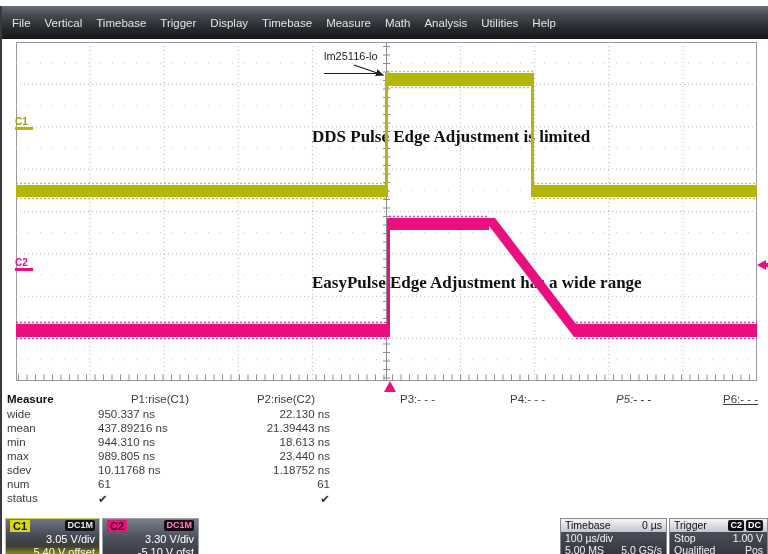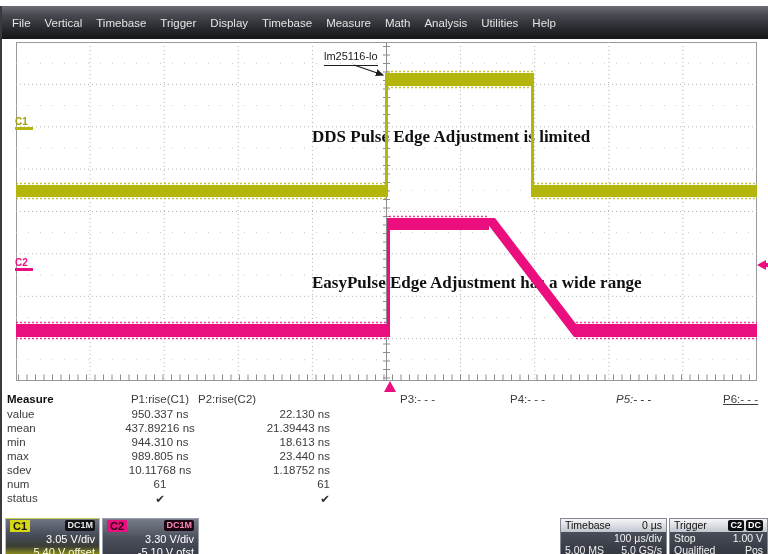"lm25116-lo" .callout { padding-bottom: 3px -> 11px }
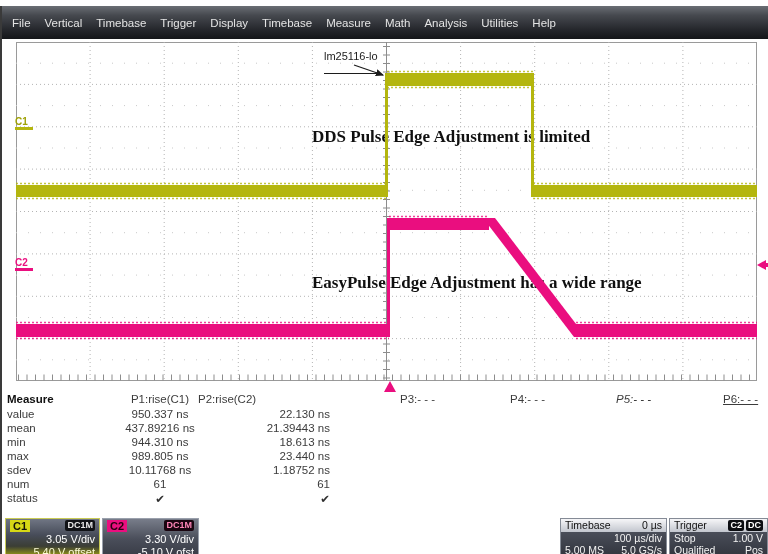"P2:rise(C2)" .m-colp2 { left: 196px -> 224px; text-align: left -> center }
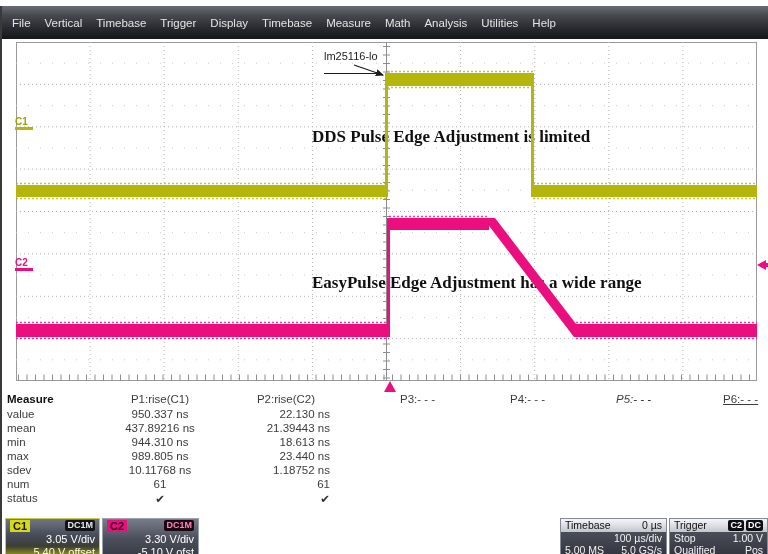"value" span.m-label { text: value -> wide }
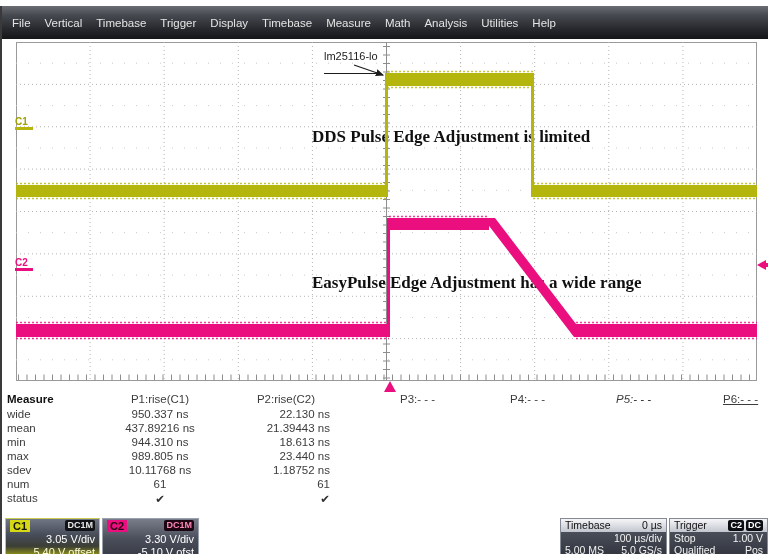"950.337 ns" .m-v1 { text-align: center -> left }
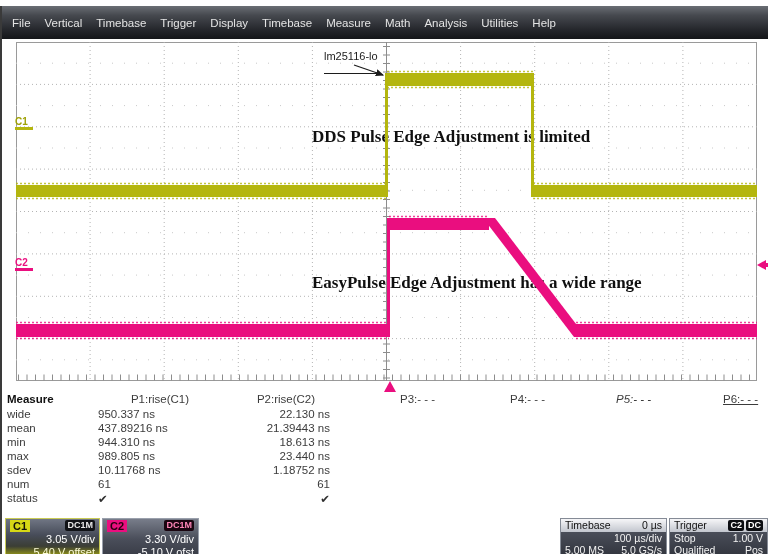"100 µs/div" div.srow { justify-content: flex-end -> flex-start }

§ **Task directions**
Exactly as written, return every line of the listing, but not the pictures.

§ **Result below**
"lm25116-lo" .callout { padding-bottom: 3px -> 11px }
"P2:rise(C2)" .m-colp2 { left: 196px -> 224px; text-align: left -> center }
"value" span.m-label { text: value -> wide }
"950.337 ns" .m-v1 { text-align: center -> left }
"100 µs/div" div.srow { justify-content: flex-end -> flex-start }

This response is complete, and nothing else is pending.